Mais notre regret le plus fort concerne bien sûr les paradis fiscaux, dont la liste reste étroite. Vous avez choisi de retenir des critères qui permettront toujours à de nombreux paradis fiscaux d'échapper à leur inscription, en particulier au sein de l'Union européenne.
Grâce à l'adoption en commission des finances d'un amendement de l'opposition, les pays de l'Union européenne ne seront plus automatiquement exclus de la liste des paradis fiscaux. S'il s'agit d'une réelle avancée, il aurait fallu adopter des critères plus restrictifs, afin que ces paradis fiscaux situés au sein même de l'Union européenne soient réellement inscrits sur la liste. Vous souhaitez probablement ne pas froisser des pays amis membres de l'Union, mais vous faites là un bien mauvais cadeau à l'Europe. Cette situation ne manquera pas d'être exploitée et de donner des arguments supplémentaires aux nationalistes et anti-européens, qui n'en ont pas besoin, en particulier dans le cadre de la campagne pour les élections européennes qui débute.
Des regrets, également, sur le verrou de Bercy, qui est maintenu pour la grande majorité des dossiers fiscaux. Ainsi, un redressement fiscal reposant sur un montant de droits éludés supérieur à 100 000 euros mais ayant donné lieu à des pénalités inférieures à 40 % sera toujours soumis au verrou de Bercy. Nous aurions souhaité la suppression de cette anomalie juridique propre à la France. Je regrette que nous ne soyons pas allés plus loin.
Ce projet contient cependant des avancées. Il facilite l'échange d'informations entre administrations à des fins de lutte contre la fraude. Il clarifie aussi les obligations des plateformes d'économie collaborative.
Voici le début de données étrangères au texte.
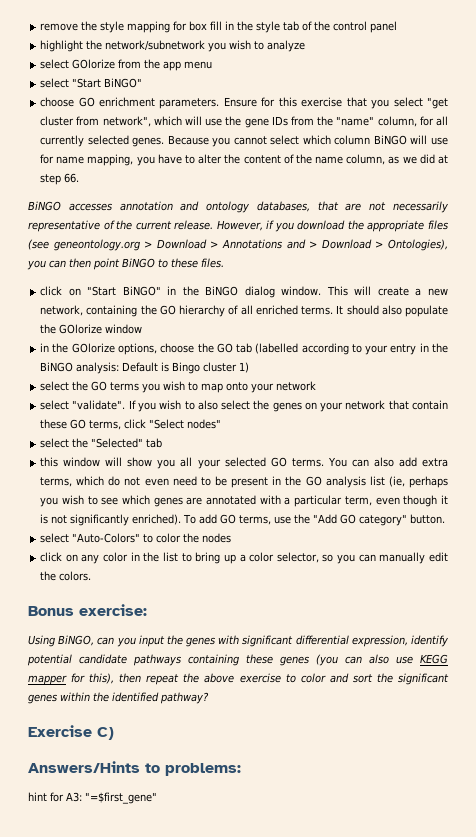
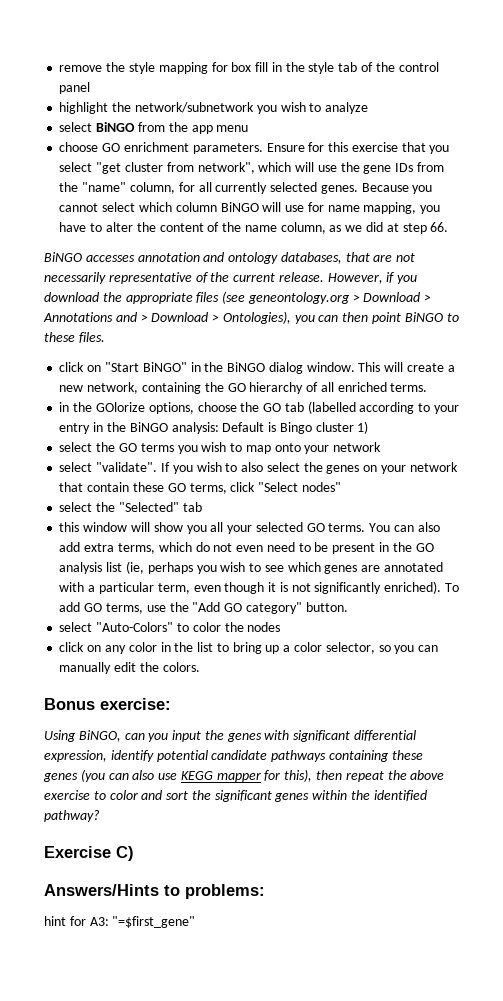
[72,59,116,69] GOlorize -> [96,122,136,132] BiNGO
[40,78,143,88] // select "Start BiNGO" -> (249, 128) none
[336,305,449,317] [40,324,143,334] It should also populate the GOlorize window -> (428, 387) none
Il permet non seulement la publication des décisions de condamnation pour fraude fiscale mais aussi à l'administration de sanctionner les officines de conseil complices de fraude fiscale et sociale. Il aggrave les peines d'amende encourues en cas de fraude fiscale et les sanctions douanières, en cas de refus de coopérer.
Enfin, le projet permet d'instaurer à Bercy une police fiscale dotée de nouveaux moyens. Selon vos engagements, monsieur le secrétaire d'État, il ne s'agira pas d'un redéploiement de personnels au sein du ministère.
En conclusion, malgré les regrets dénoncés, le groupe Socialistes et apparentés maintient la position qu'il avait adoptée en première lecture et votera pour ce texte relatif à la lutte contre la fraude fiscale, tel qu'issu de la CMP.